RECORD EXCERPTS below:
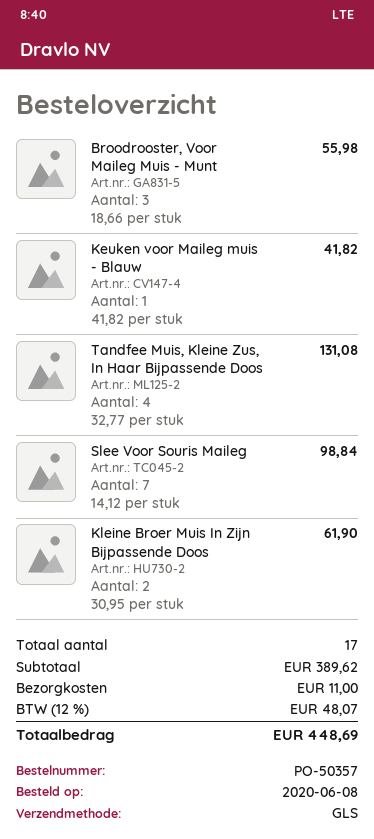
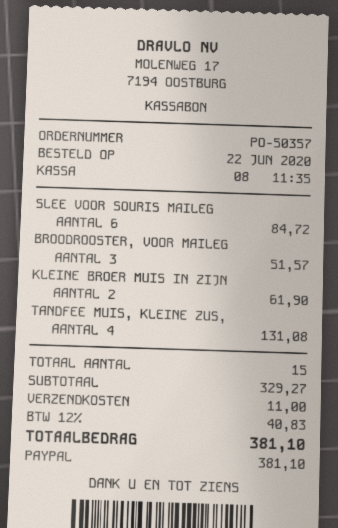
order date: 2020-06-08 -> 2020-06-22
Broodrooster, Voor Maileg Muis - Munt: 3 for 55.98 -> 3 for 51.57
Keuken voor Maileg muis - Blauw: 1 for 41.82 -> none
Slee Voor Souris Maileg: 7 for 98.84 -> 6 for 84.72
total quantity: 17 -> 15
subtotal: 389.62 -> 329.27
tax: 12% = 48.07 -> 12% = 40.83
total: 448.69 -> 381.10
End of RECORD EXCERPTS.
= EXERCISE PROMPT =
Show each line of the data that contains the string "Maileg".

= RESPONSE TO THIS EXERCISE =
Broodrooster, Voor Maileg Muis - Munt: 3 for 55.98 -> 3 for 51.57
Keuken voor Maileg muis - Blauw: 1 for 41.82 -> none
Slee Voor Souris Maileg: 7 for 98.84 -> 6 for 84.72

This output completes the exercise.